Run: clj -X:test:silent :nses '[com.getorcha.workers.ap.ingestion.transcription-test]' 2>&1 | grep -A 5 -E "(FAIL in|ERROR in)" Expected: FAIL — slice-text-by-page-range doesn't exist.

Make the existing split-text-by-pages public (remove ^:private), and add a new public function after it in src/com/getorcha/workers/ap/ingestion/transcription.clj:

(defn split-text-by-pages
  "Split text containing === PAGE N === markers into a map of {page-num page-text}.
   Page text does not include the marker itself."
  [text]
  (let [markers (vec (re-seq #"=== PAGE (\d+) ===" text))
        parts   (str/split text #"=== PAGE \d+ ===\n?")]
    (into {} (map-indexed
              (fn [idx [_ num-str]]
                [(parse-long num-str) (str/trim (nth parts (inc idx) ""))])
              markers))))


(defn slice-text-by-page-range
  "Extract pages from transcription text and re-index to start at page 1.
   page-range is [start end] (1-indexed, inclusive).
   Returns text with === PAGE N === markers re-numbered from 1."
  [text [start-page end-page]]
  (let [pages-map (split-text-by-pages text)]
    (->> (range start-page (inc end-page))
         (keep (fn [page-num]
                 (when-let [page-text (get pages-map page-num)]
                   page-text)))
         (map-indexed (fn [idx page-text]
                        (str "=== PAGE " (inc idx) " ===\n" page-text)))
         (str/join "\n"))))

Run: clj -X:test:silent :nses '[com.getorcha.workers.ap.ingestion.transcription-test]' 2>&1 | grep -A 5 -E "(FAIL in|ERROR in|Ran .* tests)" Expected: All pass.

git add src/com/getorcha/workers/ap/ingestion/transcription.clj test/com/getorcha/workers/ap/ingestion/transcription_test.clj
git commit -m "feat: add slice-text-by-page-range for multi-doc text splitting"

Task 4: PDF Splitting Utility

Make the existing extract-pages function in transcription.clj public so the orchestrator can use it for splitting PDFs.

Files:

Change ^:private to public in src/com/getorcha/workers/ap/ingestion/transcription.clj at line 84:

(defn extract-pages
  "Extract specific pages (0-indexed) from a PDF into a new PDF document.
   Returns byte array of the new PDF."
  ^bytes [^bytes pdf-bytes page-indices]
  (with-open [source-doc (Loader/loadPDF pdf-bytes)
              new-doc    (PDDocument.)]
    (doseq [i page-indices]
      (.importPage new-doc (.getPage source-doc i)))
    (let [baos (ByteArrayOutputStream.)]
      (.save new-doc baos)
      (.toByteArray baos))))
git add src/com/getorcha/workers/ap/ingestion/transcription.clj
git commit -m "feat: make extract-pages public for PDF splitting"

Task 5: Classification Prompt — Multi-Document Detection

Enhance the classification prompt to detect multiple documents in multi-page PDFs and return a vector of segments.

Files:

Add to test/com/getorcha/workers/ap/ingestion/classification_test.clj:

(deftest parse-multi-segment-classification-test
  (testing "single document returns one-element vector"
    (let [response {"document-type" "invoice"
                    "invoice-subtype" "standard-invoice"
                    "description" "Hotel invoice"
                    "confidence" "high"
                    "segments" nil}
          result (classification/parse-classification-response response)]
      (is (= 1 (count result)))
      (is (= "invoice" (:document-type (first result))))))

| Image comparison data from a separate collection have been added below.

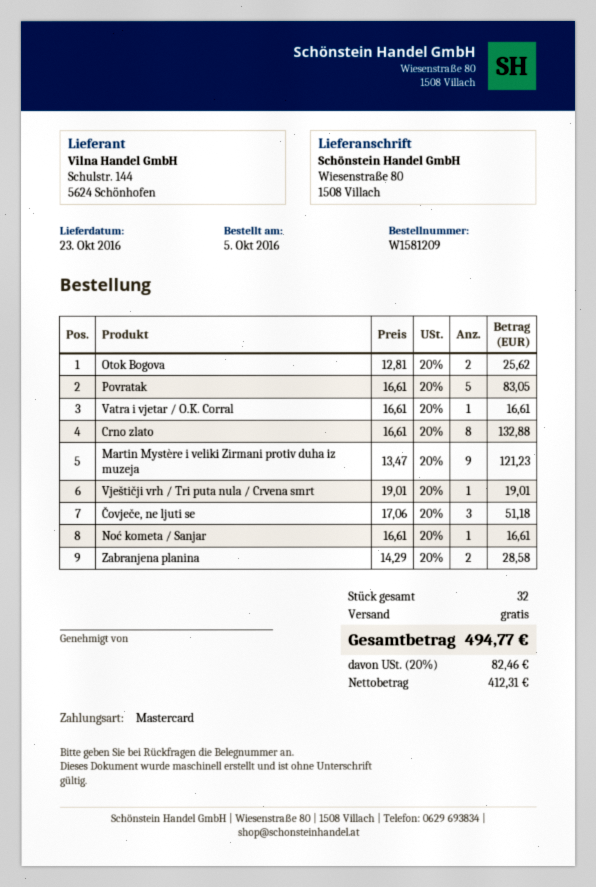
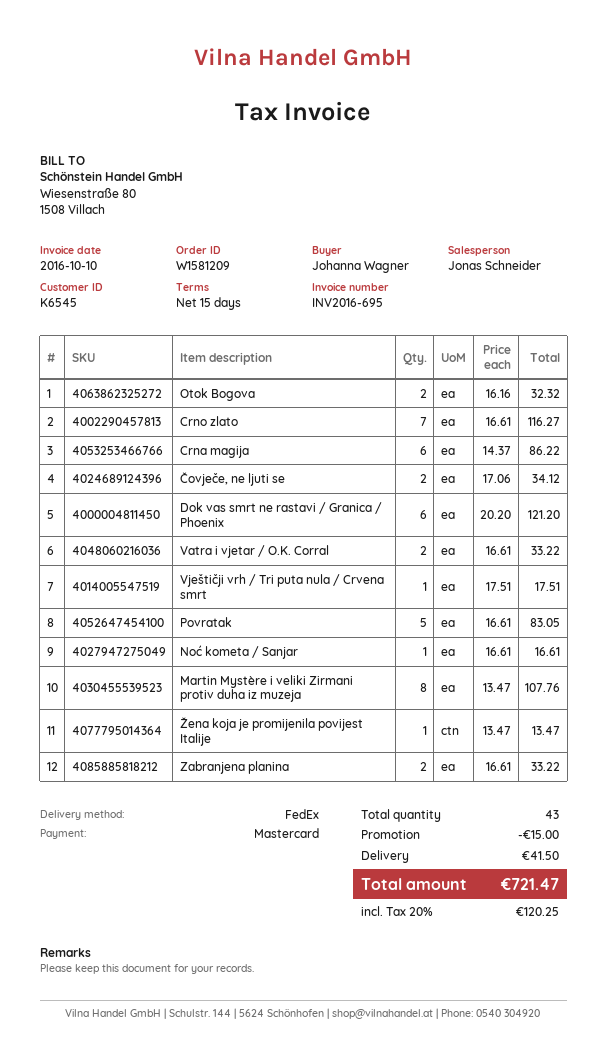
Otok Bogova: 2 x 12.81 = 25.62 -> 2 x 16.16 = 32.32
Vatra i vjetar / O.K. Corral: 1 x 16.61 = 16.61 -> 2 x 16.61 = 33.22
Crno zlato: 8 x 16.61 = 132.88 -> 7 x 16.61 = 116.27
Martin Mystère i veliki Zirmani protiv duha iz muzeja: 9 x 13.47 = 121.23 -> 8 x 13.47 = 107.76
Vještičji vrh / Tri puta nula / Crvena smrt: 1 x 19.01 = 19.01 -> 1 x 17.51 = 17.51
Čovječe, ne ljuti se: 3 x 17.06 = 51.18 -> 2 x 17.06 = 34.12
Zabranjena planina: 2 x 14.29 = 28.58 -> 2 x 16.61 = 33.22
Crna magija: none -> 6 x 14.37 = 86.22
Dok vas smrt ne rastavi / Granica / Phoenix: none -> 6 x 20.20 = 121.20
Žena koja je promijenila povijest Italije: none -> 1 x 13.47 = 13.47
total quantity: 32 -> 43
discount: none -> 15.00
shipping: 0.00 -> 41.50
tax: 20% = 82.46 -> 20% = 120.25
total: 494.77 -> 721.47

  (testing "multi-document returns vector of segments"
    (let [response {"segments" [{"document-type" "invoice"
                                 "invoice-subtype" "standard-invoice"
                                 "pages" [1 1]
                                 "description" "Invoice for Franz Dorfer"
                                 "confidence" "high"}
                                {"document-type" "invoice"
                                 "invoice-subtype" "standard-invoice"
                                 "pages" [2 2]
                                 "description" "Invoice for Christian Müller"
                                 "confidence" "high"}
                                {"document-type" "financial-notice"
                                 "notice-type" "payment-reminder"
                                 "notice-metadata" {"reference-number" "12345"
                                                    "amount" 100.0}
                                 "pages" [3 3]
                                 "description" "Payment reminder"
                                 "confidence" "high"}]}
          result (classification/parse-classification-response response)]
      (is (= 3 (count result)))
      (is (= "invoice" (:document-type (first result))))
      (is (= [1 1] (:pages (first result))))
      (is (= "financial-notice" (:document-type (nth result 2))))
      (is (= "payment-reminder" (:notice-type (nth result 2))))
      (is (some? (:notice-metadata (nth result 2)))))))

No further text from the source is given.